RECORDS SUPPLIED →
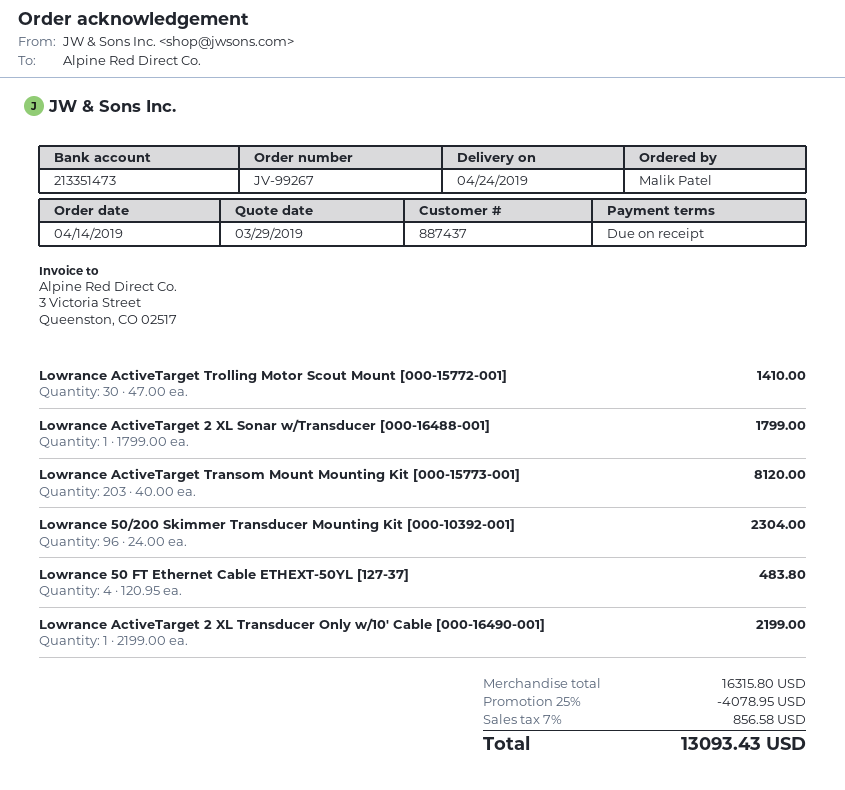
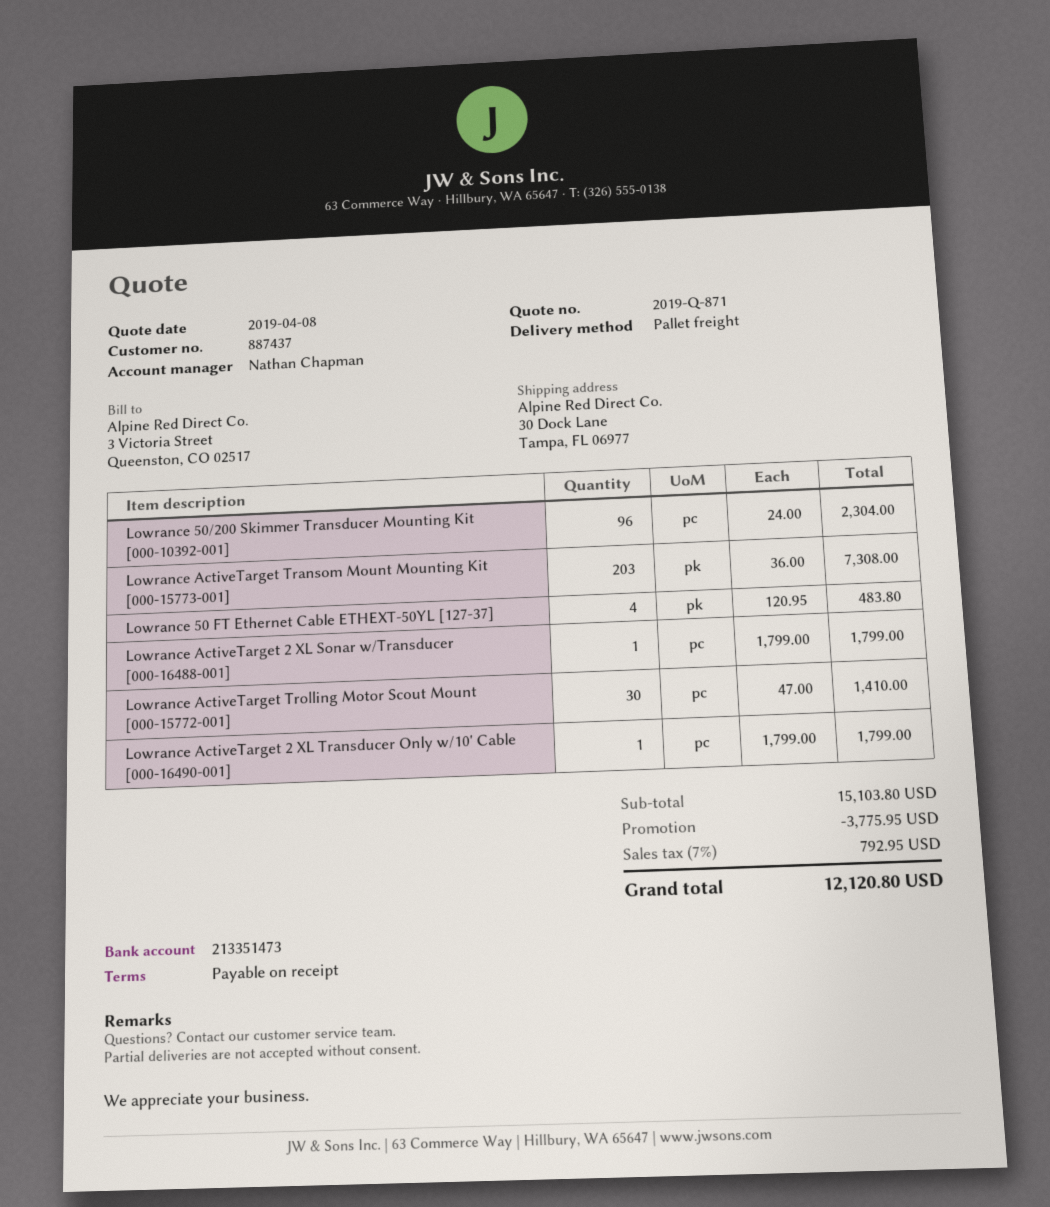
quote date: 2019-03-29 -> 2019-04-08
Lowrance ActiveTarget Transom Mount Mounting Kit [000-15773-001]: 203 x 40.00 = 8120.00 -> 203 x 36.00 = 7308.00
Lowrance ActiveTarget 2 XL Transducer Only w/10' Cable [000-16490-001]: 1 x 2199.00 = 2199.00 -> 1 x 1799.00 = 1799.00
subtotal: 16315.80 -> 15103.80
discount: 4078.95 -> 3775.95
tax: 7% = 856.58 -> 7% = 792.95
total: 13093.43 -> 12120.80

WORK REQUEST → Where does the word "Lowrance" appear in the records above? Return every line that holds it.

SOLUTION TO THIS EXERCISE →
Lowrance ActiveTarget Transom Mount Mounting Kit [000-15773-001]: 203 x 40.00 = 8120.00 -> 203 x 36.00 = 7308.00
Lowrance ActiveTarget 2 XL Transducer Only w/10' Cable [000-16490-001]: 1 x 2199.00 = 2199.00 -> 1 x 1799.00 = 1799.00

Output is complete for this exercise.